The fans are restless, bored, and unenthusiastic. It’s hard to blame them though. This current squad of Yankees has been turning in some dull efforts. It’s a team that can’t stay healthy, struggles to hit, and has a patchwork rotation.

It makes you wonder what things will be like next year. It will be the first Jeter-less Yankees team since 1995. (Yes, he had a cup of coffee with the team, but his impact wasn’t felt until a year later.) So the first thing to consider is:

Who will be the Yankees starting shortstop in 2015?
That is a difficult question to answer. There was speculation when Stephen Drew was acquired from Boston that the Yankees would try to re-sign him for next season to take over at his natural position, shortstop.

Earlier this year, it looked like Yangervis Solarte might be the answer. Then he flamed out and is now a member of the San Diego Padres.

All-Star Troy Tulowitzki, who wears the number 2 in honor of his idol, basically came out and said he wanted out of Colorado and would like to be the next Yankees shortstop. There are several problems with that, not the least of which is the guaranteed $118MM he is owed through 2021. He’s injury prone and in fact, underwent season ending surgery last week to repair a torn labrum in his left hip. At this point, how quickly he is ready to play next year is anyone’s guess.  Oh, and let’s not forget…he’s still a member of the Colorado Rockies.
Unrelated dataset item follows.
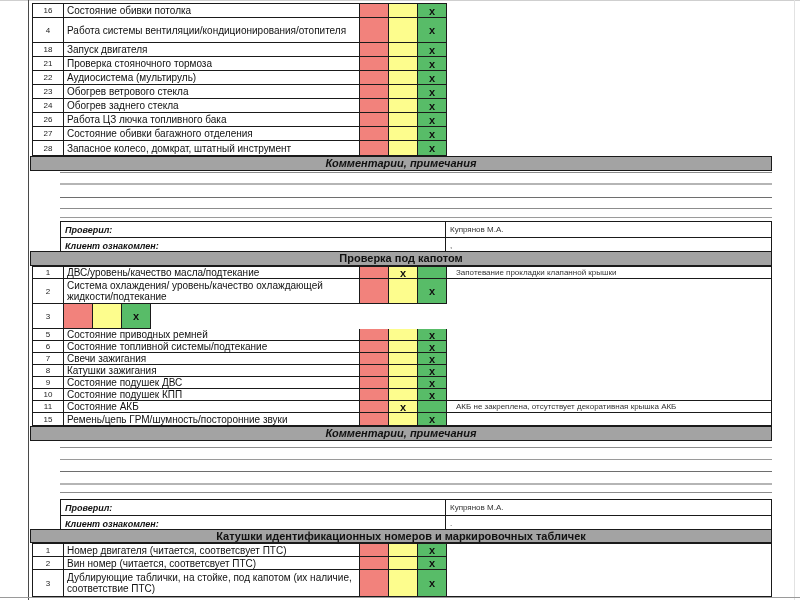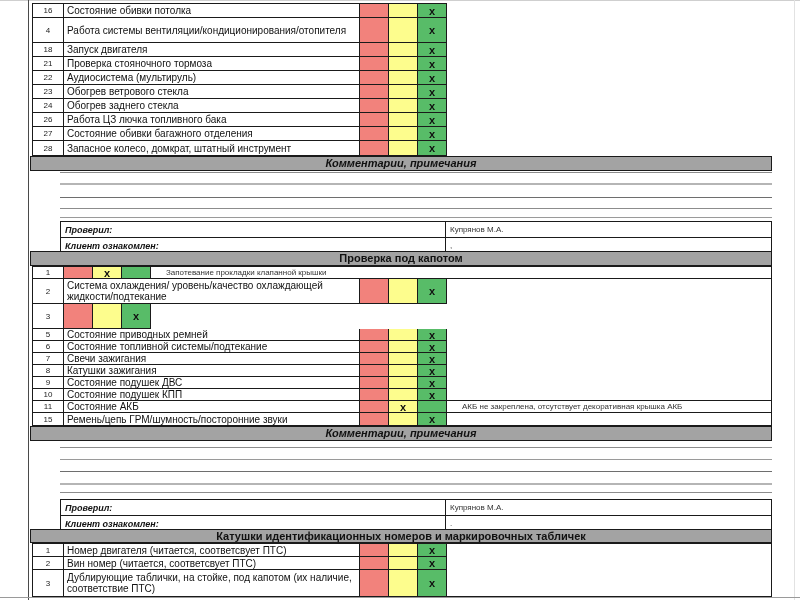"ДВС/уровень/качество масла/подтекание" div.c { html: none -> <div>ДВС/уровень/качество масла/подтекание</div> }
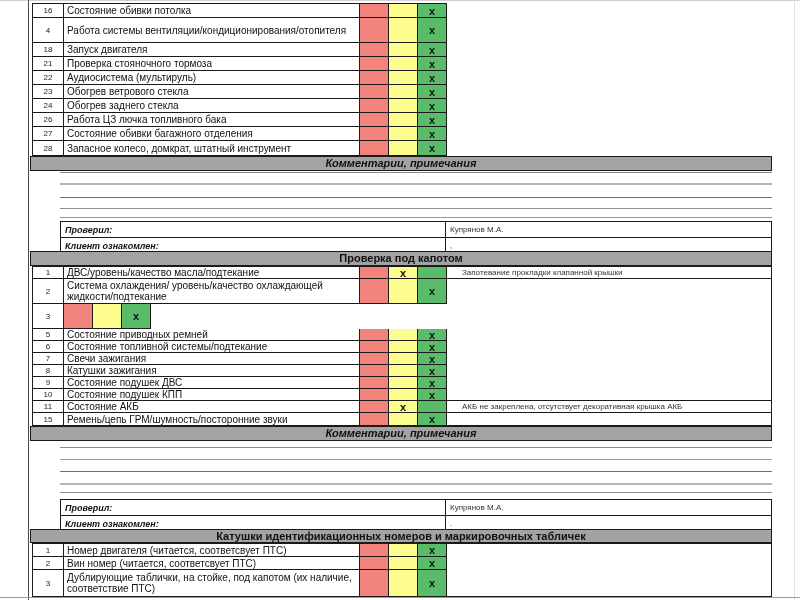"Запотевание прокладки клапанной крышки" .c.comment { padding-left: 15px -> 9px }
The veterans that are potential free agents include the Dodgers’ Hanley Ramirez, the Nationals’ Asdrubal Cabrera, and the Orioles’ J.J. Hardy. The best option of the three is Ramirez, the former star with the Florida Marlins. Ramirez earned $16MM this year, a season in which his production has dropped off some from last year, when he suffered a shoulder injury. Ramirez will be 31 when next season starts. Health and wanting a long-term, big money deal are the drawback.
Cabrera’s numbers have steadily slid since his 2011 All-Star season and Hardy has just 7 HR in 112 games after having averaged 25 HR the prior three seasons.

Who will be manning second base and third base?
Things get really sticky here. Yankees principal owner Hal Steinbrenner stated last week that he expected Alex Rodriguez to be back as the Yankees third baseman in 2015. Can you really see that happening? Despite the fact they owe A-Rod $61MM, do you really think they want to deal with the circus that will come to town with him? It’s odd not to think the Yankees will attempt to either buy him out or eat a chunk of his salary and deal him to a team like the Florida Marlins. A-Rod would be in his hometown area and maybe the Marlins would have a drawing card. For his part, A-Rod would probably like to return to the Bronx just to stick it to the team he feels conspired with Major League Baseball to get him suspended. He’s going to have to weigh that against a mixed reception from the fans.

Barring an unusual circumstance, Martin Prado becomes the regular second baseman. (Perhaps third baseman if A-Rod departs.) Acquired from the Arizona Diamondbacks at the trade deadline, Prado has two years and $22MM left on his contract.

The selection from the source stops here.